::: Dataset entries :::
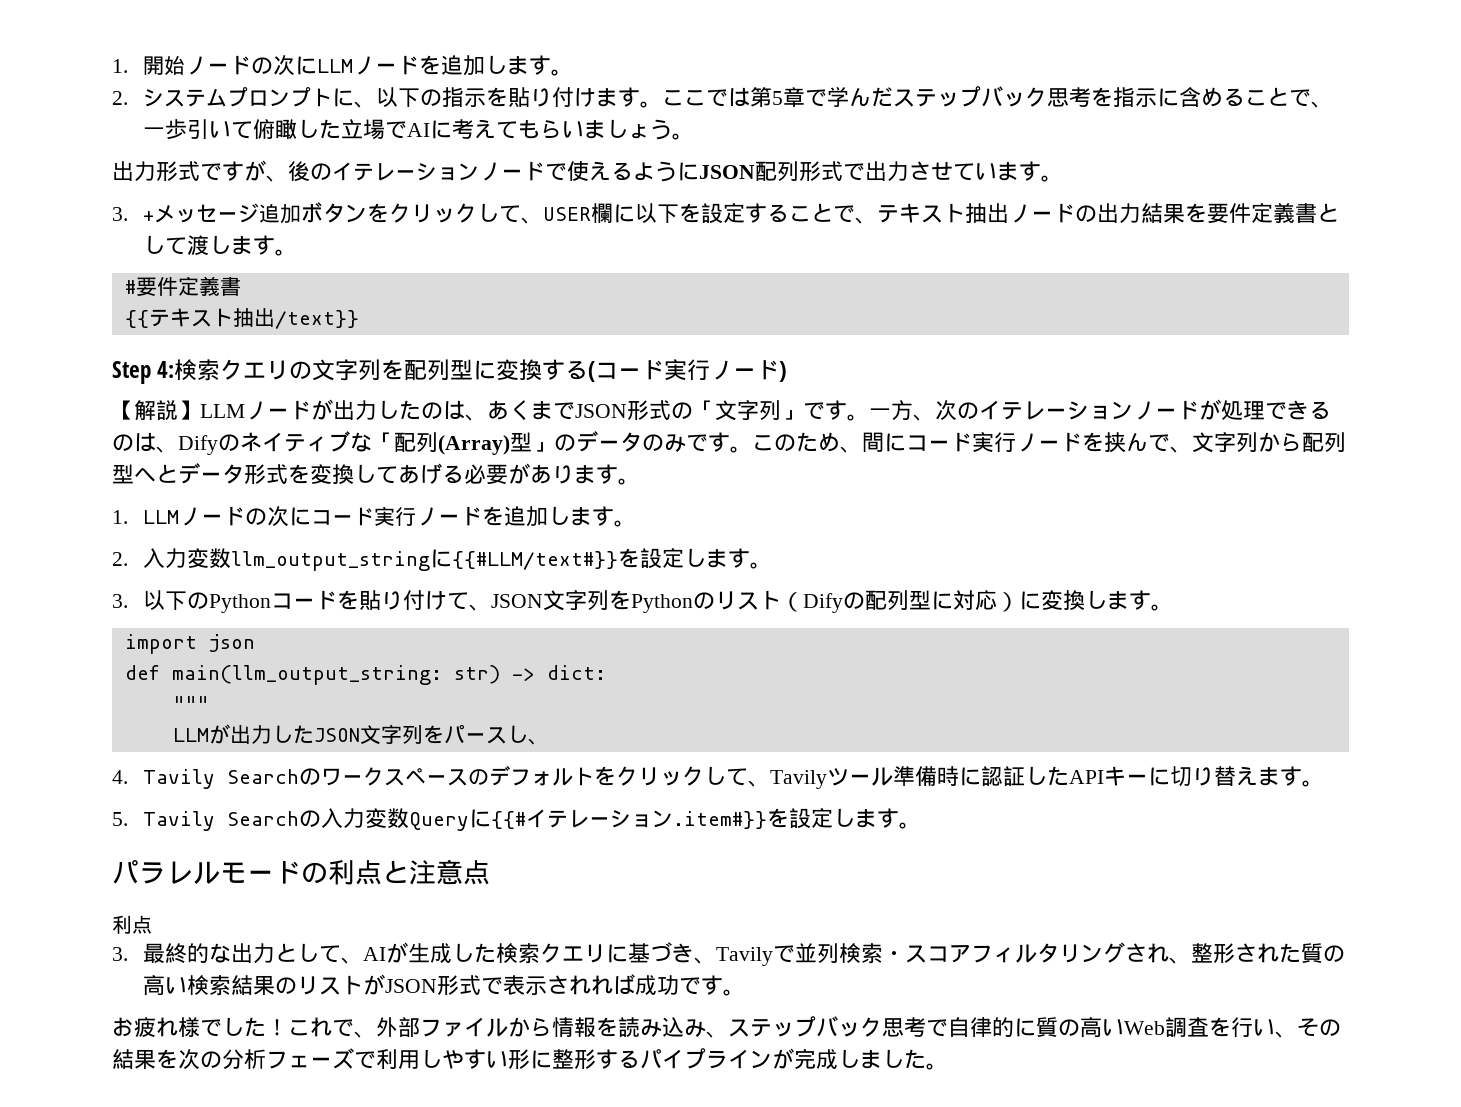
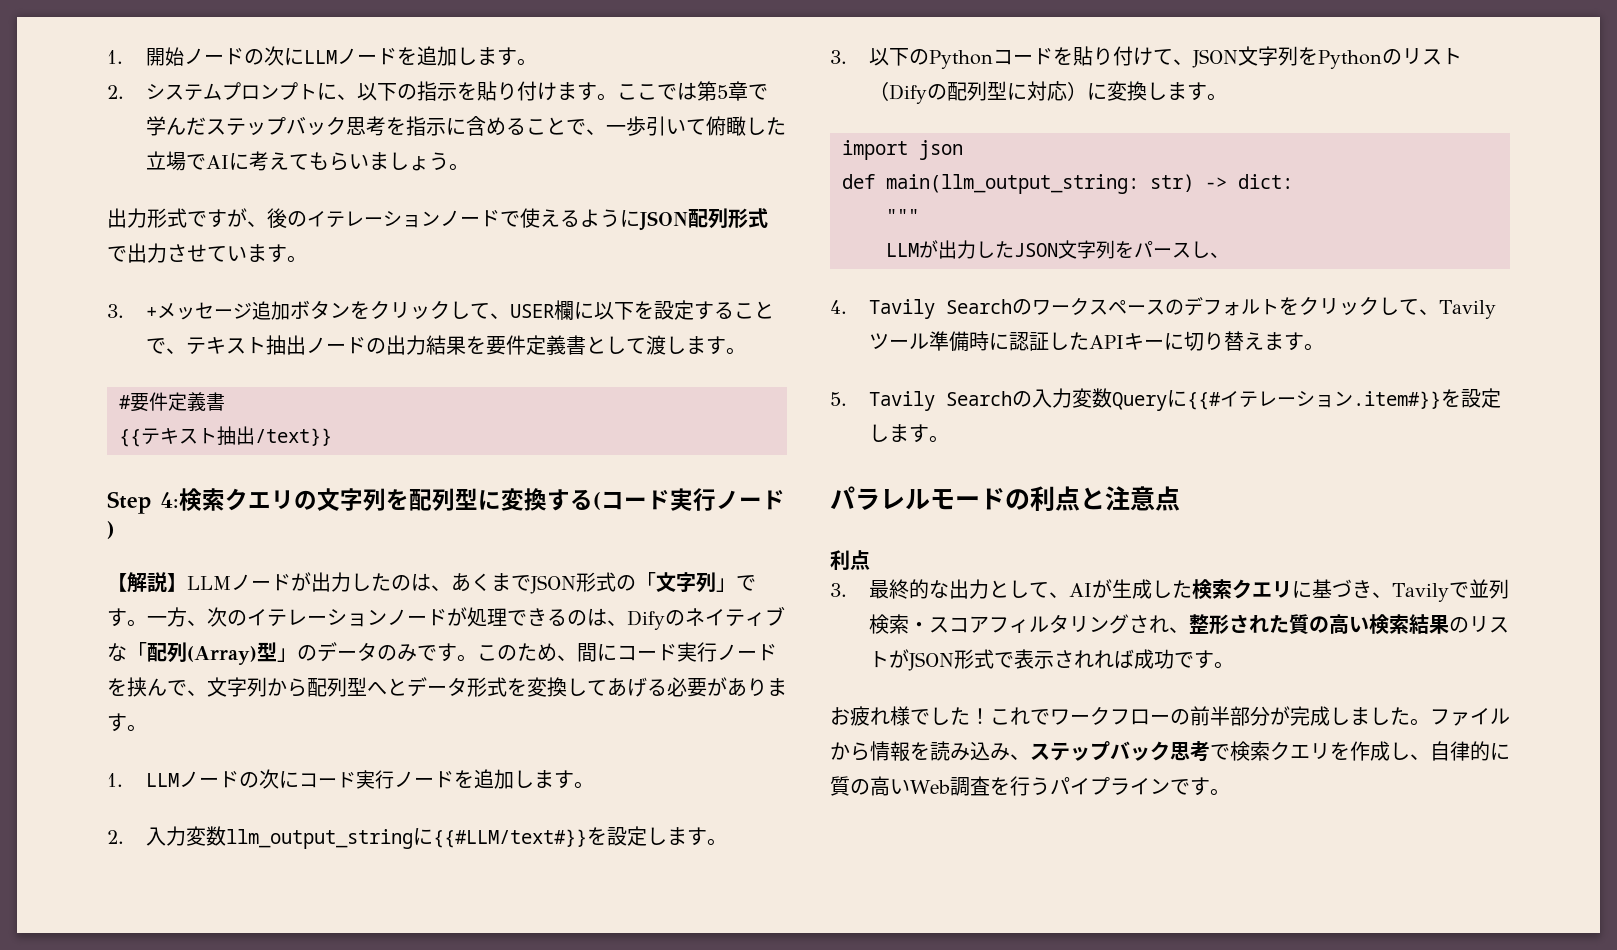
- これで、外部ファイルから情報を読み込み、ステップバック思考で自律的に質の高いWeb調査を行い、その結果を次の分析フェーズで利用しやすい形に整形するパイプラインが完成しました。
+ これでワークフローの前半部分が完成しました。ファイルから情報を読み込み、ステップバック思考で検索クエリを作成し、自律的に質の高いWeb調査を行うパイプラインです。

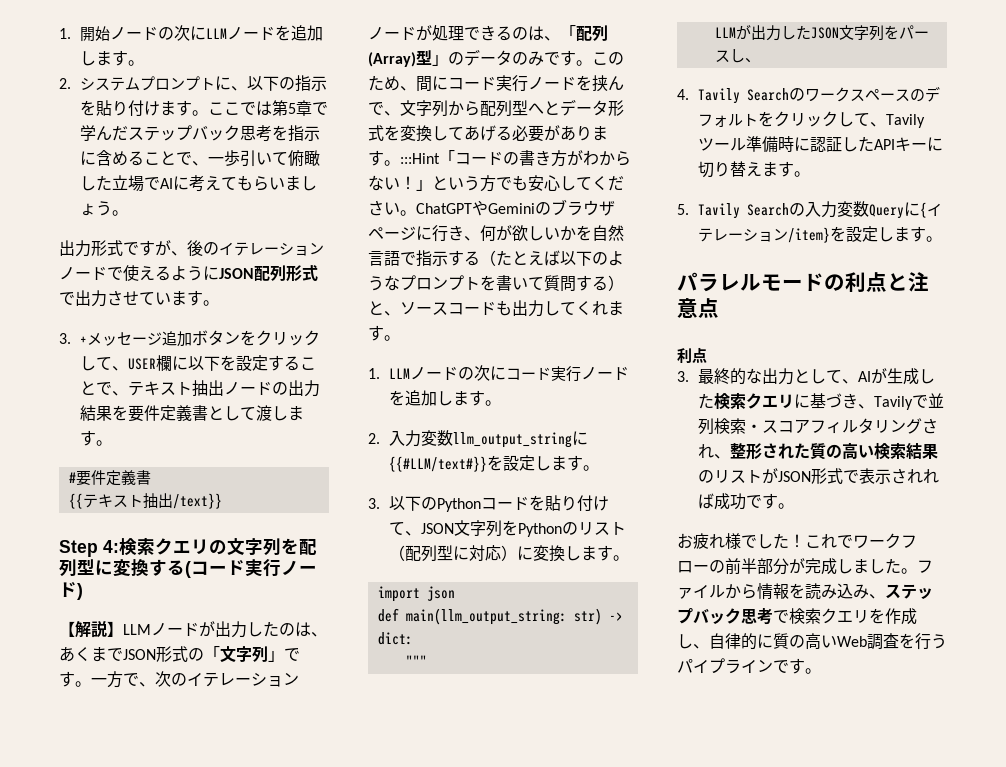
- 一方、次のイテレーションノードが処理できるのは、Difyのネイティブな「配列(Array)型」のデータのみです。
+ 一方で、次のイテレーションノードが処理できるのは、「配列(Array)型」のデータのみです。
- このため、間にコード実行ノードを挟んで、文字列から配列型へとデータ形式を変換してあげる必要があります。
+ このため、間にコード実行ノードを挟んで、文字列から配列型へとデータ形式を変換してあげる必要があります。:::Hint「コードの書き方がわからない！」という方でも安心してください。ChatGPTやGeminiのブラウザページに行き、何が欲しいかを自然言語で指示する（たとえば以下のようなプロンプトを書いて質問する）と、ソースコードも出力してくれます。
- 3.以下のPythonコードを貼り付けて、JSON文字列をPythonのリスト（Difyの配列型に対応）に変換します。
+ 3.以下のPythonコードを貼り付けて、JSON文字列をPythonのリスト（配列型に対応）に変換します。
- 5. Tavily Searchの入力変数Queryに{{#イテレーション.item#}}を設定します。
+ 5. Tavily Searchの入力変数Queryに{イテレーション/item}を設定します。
:::
::: Dataset entries :::
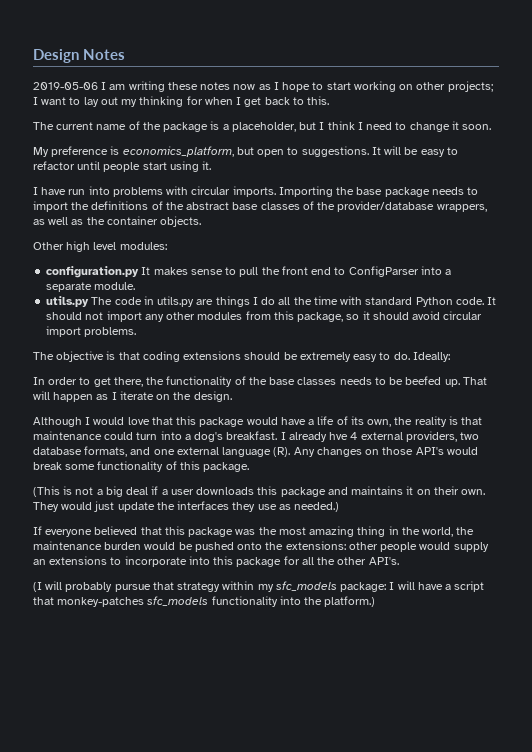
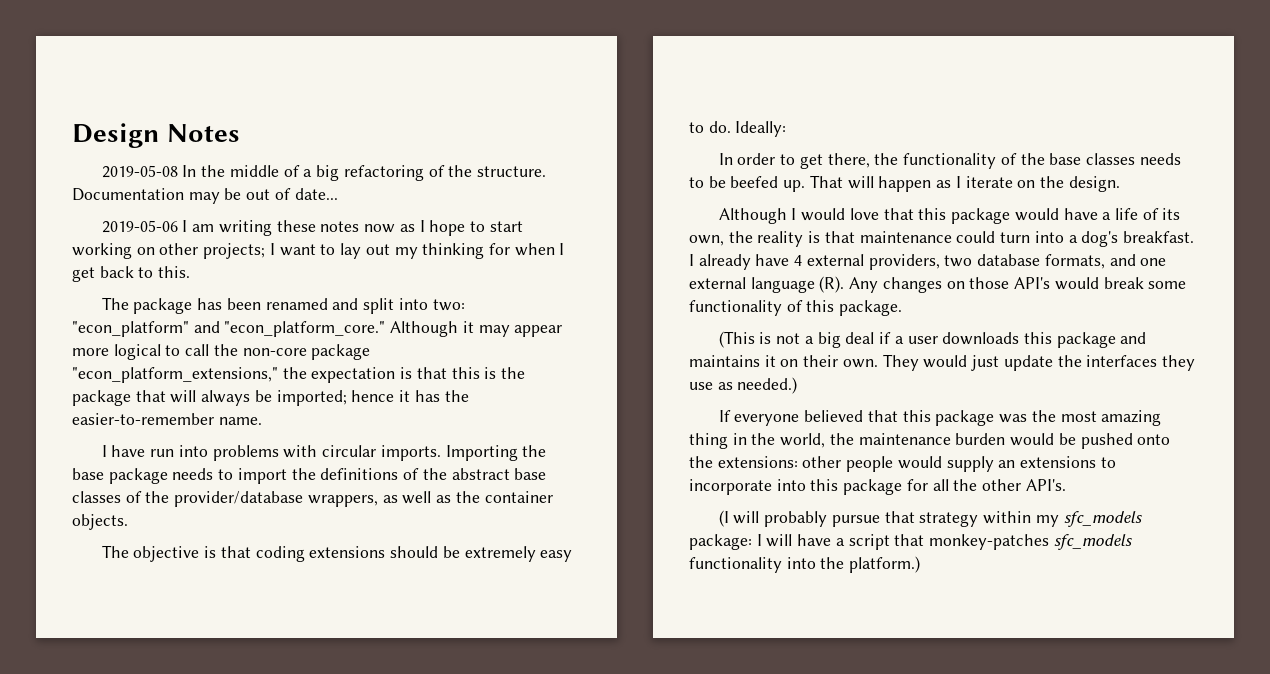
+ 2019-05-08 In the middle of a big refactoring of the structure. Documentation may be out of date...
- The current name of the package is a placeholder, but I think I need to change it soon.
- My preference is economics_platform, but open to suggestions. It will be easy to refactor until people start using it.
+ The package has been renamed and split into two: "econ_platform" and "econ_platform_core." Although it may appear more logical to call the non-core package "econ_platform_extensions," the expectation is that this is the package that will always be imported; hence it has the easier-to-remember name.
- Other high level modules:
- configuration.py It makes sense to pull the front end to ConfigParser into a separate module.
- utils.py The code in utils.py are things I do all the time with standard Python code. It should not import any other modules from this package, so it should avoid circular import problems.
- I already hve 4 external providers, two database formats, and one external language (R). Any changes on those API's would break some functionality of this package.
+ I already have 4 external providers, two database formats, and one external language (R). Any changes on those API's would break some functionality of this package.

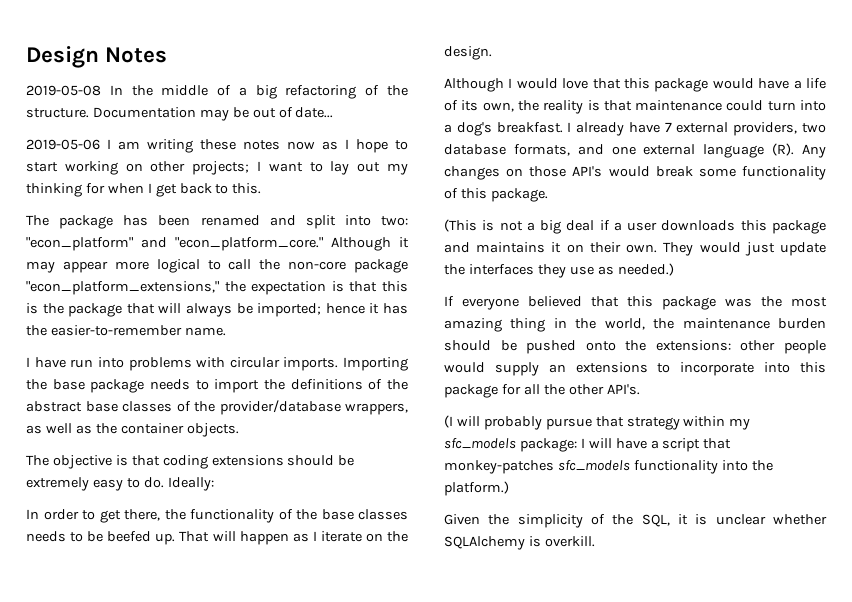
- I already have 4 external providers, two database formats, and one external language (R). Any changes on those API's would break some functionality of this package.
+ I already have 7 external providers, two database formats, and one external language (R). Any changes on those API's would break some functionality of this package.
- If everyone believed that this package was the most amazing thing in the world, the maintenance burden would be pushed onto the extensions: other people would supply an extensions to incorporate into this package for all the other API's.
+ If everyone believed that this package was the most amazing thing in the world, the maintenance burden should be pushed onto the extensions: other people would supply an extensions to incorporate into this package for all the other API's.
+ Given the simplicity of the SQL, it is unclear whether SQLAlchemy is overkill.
:::
# Assigned task:
Restate word for word the entries above, starting at the line with "maintenance burden should" and ending at the line with "SQLAlchemy is overkill.", inclusive, and no others.

# Response to the task:
+ If everyone believed that this package was the most amazing thing in the world, the maintenance burden should be pushed onto the extensions: other people would supply an extensions to incorporate into this package for all the other API's.
+ Given the simplicity of the SQL, it is unclear whether SQLAlchemy is overkill.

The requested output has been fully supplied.